The Possession of Mr. Cave

The Possession of Mr. Cave: A Novel rating: 4 of 5 stars
The very first book I reviewed for Watermark, last March 13, was Matt Haig’s The Labrador Pact. (btw, anybody else notice that best-seller The Art of Racing in the Rain, which came out months later, has nigh the same plot as The Labrador Pact? Although from perusal of online reviews, as is typical for an American shall-we-say-retelling of a British original, “Racing in the Rain” appears to have a happy ending.)

So I think it’s appropriate, a year later (I know! A whole year! It’s like I’m some kind of grownup who can hold down a job!), that I review Haig’s third novel, The Possession of Mr. Cave. While Possession is narrated by the eponymous Terence Cave rather than a noble Lab, it participates in many of the same themes as the previous novel: the risks of good intentions.
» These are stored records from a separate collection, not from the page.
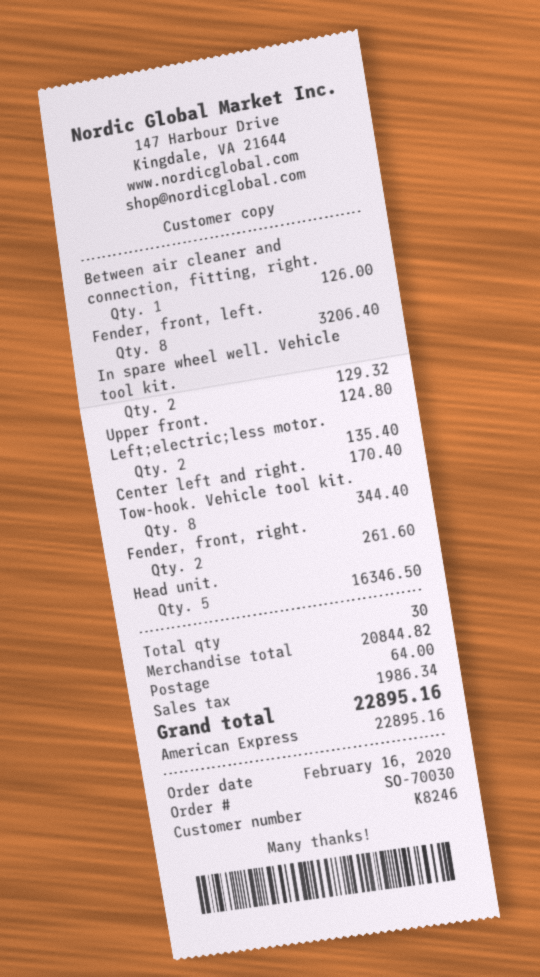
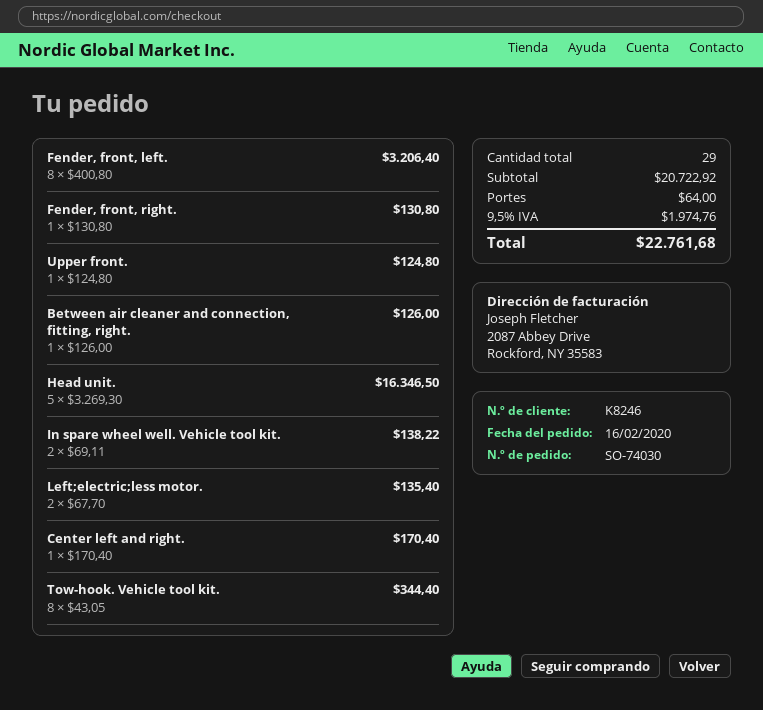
order number: SO-70030 -> SO-74030
In spare wheel well. Vehicle tool kit.: 2 for 129.32 -> 2 for 138.22
Fender, front, right.: 2 for 261.60 -> 1 for 130.80
total quantity: 30 -> 29
subtotal: 20844.82 -> 20722.92
tax: 1986.34 -> 1974.76
total: 22895.16 -> 22761.68

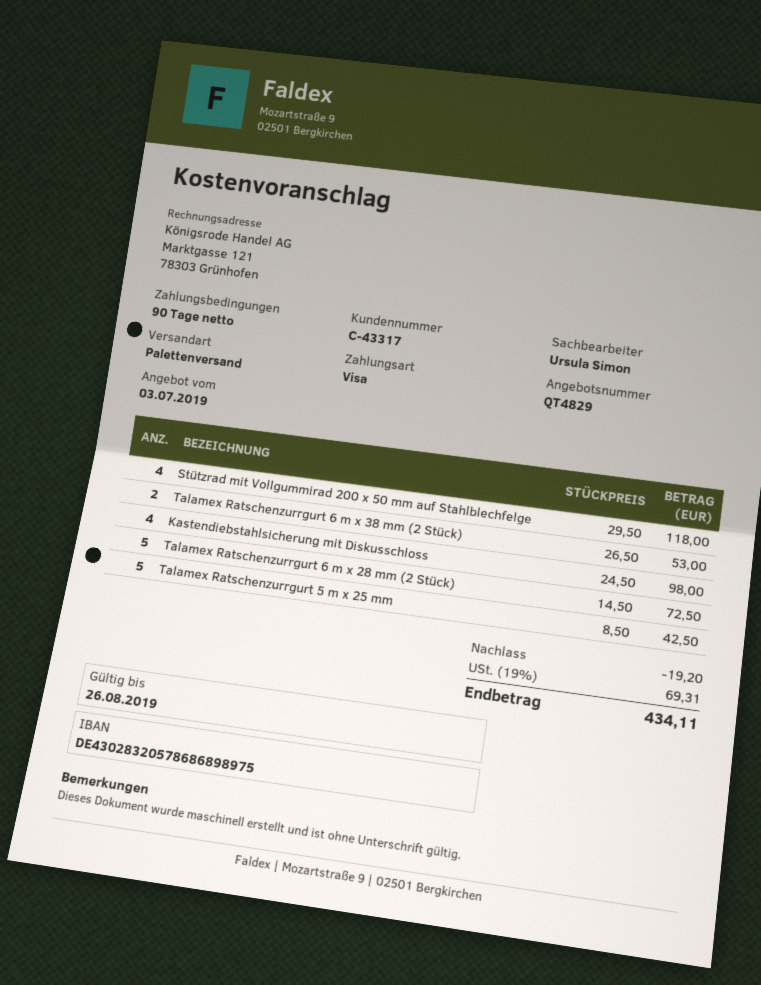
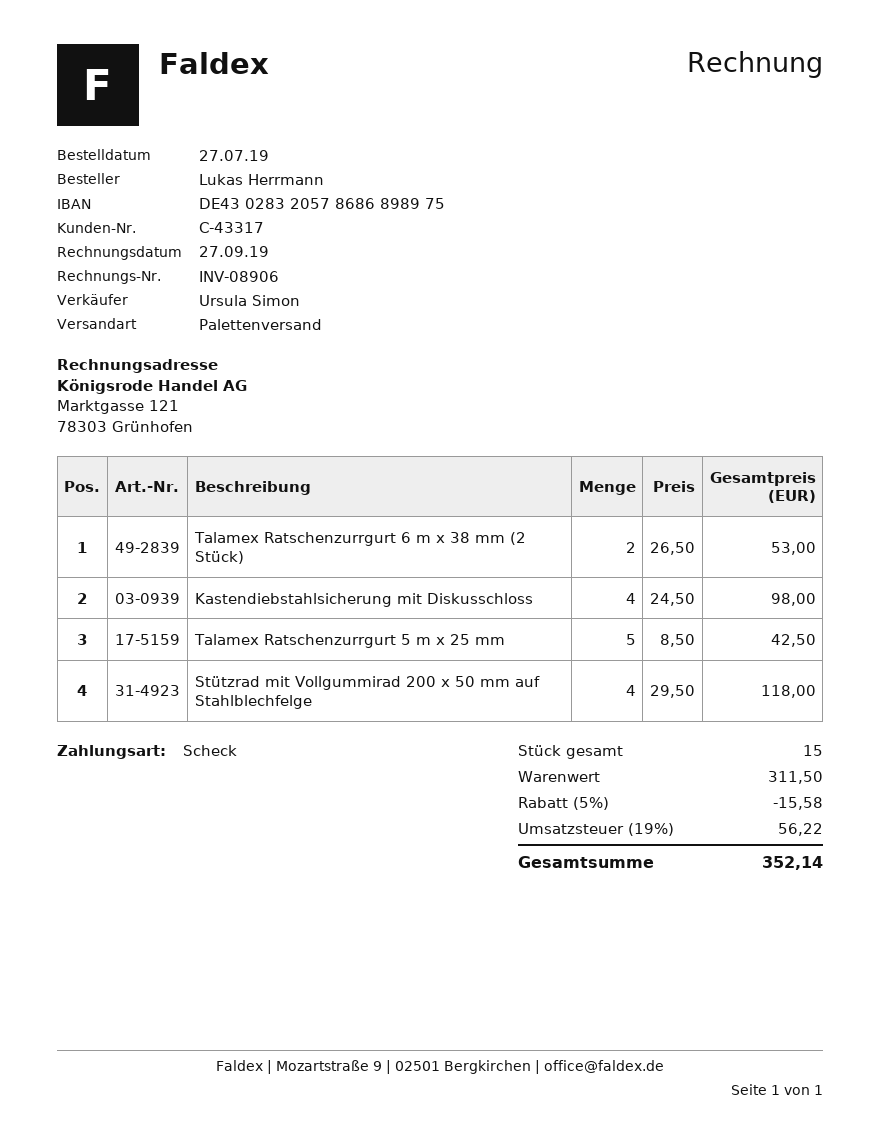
payment method: Visa -> cheque
Talamex Ratschenzurrgurt 6 m x 28 mm (2 Stück): 5 x 14.50 = 72.50 -> none
discount: 19.20 -> 15.58
tax: 19% = 69.31 -> 19% = 56.22
total: 434.11 -> 352.14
The unraveling of families. The desperate sacrifices of love. (I suspect Haig’s first book, The Dead Fathers Club, being a retelling of “Hamlet,” does the same.)
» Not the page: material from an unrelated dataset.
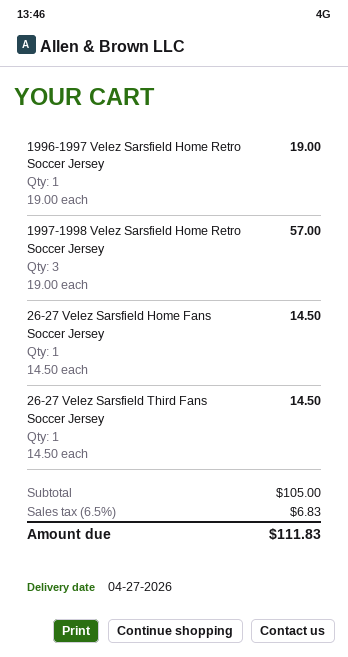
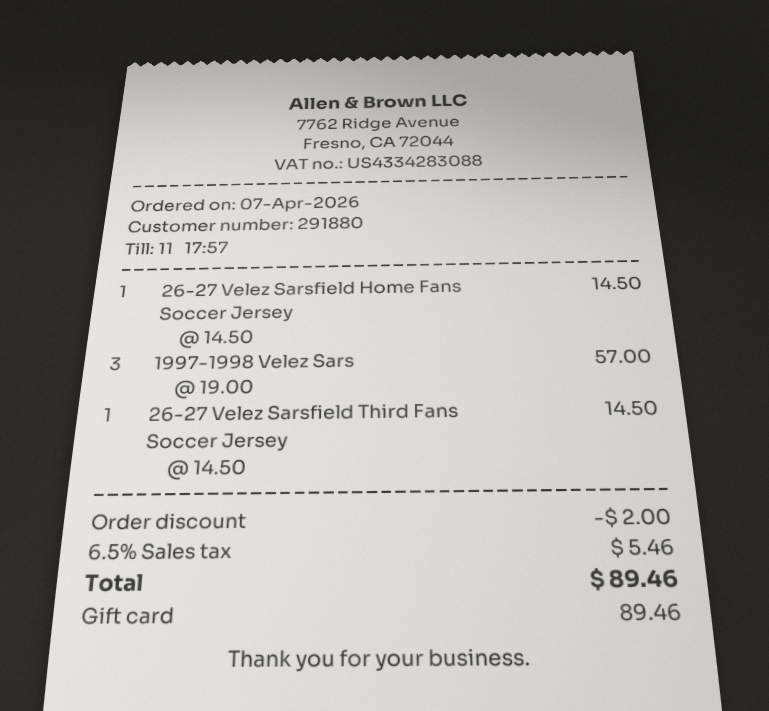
1996-1997 Velez Sarsfield Home Retro Soccer Jersey: 1 x 19.00 = 19.00 -> none
discount: none -> 2.00
tax: 6.5% = 6.83 -> 6.5% = 5.46
total: 111.83 -> 89.46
The Possession of Mr. Cave begins “as life begins, with the sound of screaming.” Cave’s fifteen-year-old son Reuben, showing off for a crowd by hanging from a lamppost, falls to his death. Cave, already a widower, is left alone with Reuben’s twin sister, Bryony. His redoubled desire to protect the child who was always his favorite leads him slowly from ordinary paternal regulations to increasing paranoia, as he begins to follow her when she goes out, eavesdrop on her conversations. When he discovers she’s begun seeing a boy named Denny who was present at Reuben’s accident, he turns draconian, confining Bryony to her room outside school hours. Then, he begins to believe Reuben’s angry spirit is working through him to strike at his father through his sister, revenge for a life of neglect, and Cave’s mind becomes a struggle between defending and attacking his daughter, and himself.
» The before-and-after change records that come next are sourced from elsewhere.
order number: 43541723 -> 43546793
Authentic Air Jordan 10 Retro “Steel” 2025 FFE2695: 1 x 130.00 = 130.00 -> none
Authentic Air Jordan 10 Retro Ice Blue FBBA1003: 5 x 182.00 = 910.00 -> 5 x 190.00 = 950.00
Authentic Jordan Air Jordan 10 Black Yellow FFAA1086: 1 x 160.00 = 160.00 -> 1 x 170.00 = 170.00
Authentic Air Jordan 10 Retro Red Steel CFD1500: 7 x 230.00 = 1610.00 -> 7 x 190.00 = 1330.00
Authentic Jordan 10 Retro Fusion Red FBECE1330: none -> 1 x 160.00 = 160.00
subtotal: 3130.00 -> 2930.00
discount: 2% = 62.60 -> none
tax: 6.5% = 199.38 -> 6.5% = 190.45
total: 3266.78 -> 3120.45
Eventually, in heartbreaking flashback, we learn the truth of why Cave has never liked his son, and the connection his wife’s death bears with Denny. Still, even at Cave’s most irrational, he remains sympathetic in his terror at his offspring’s penchant for self-destruction. The first-person narration’s loss of control plunges the reader into the chilling inexorability of a madness that, at every step, seems perfectly reasonable.

(Utterly distracting aside: the cover for the American edition is hideous, all poorly drawn silhouettes. I'm thinking of printing out the jpg of the British version (all moody, with a lamppost prominent) and gluing it onto my galley.)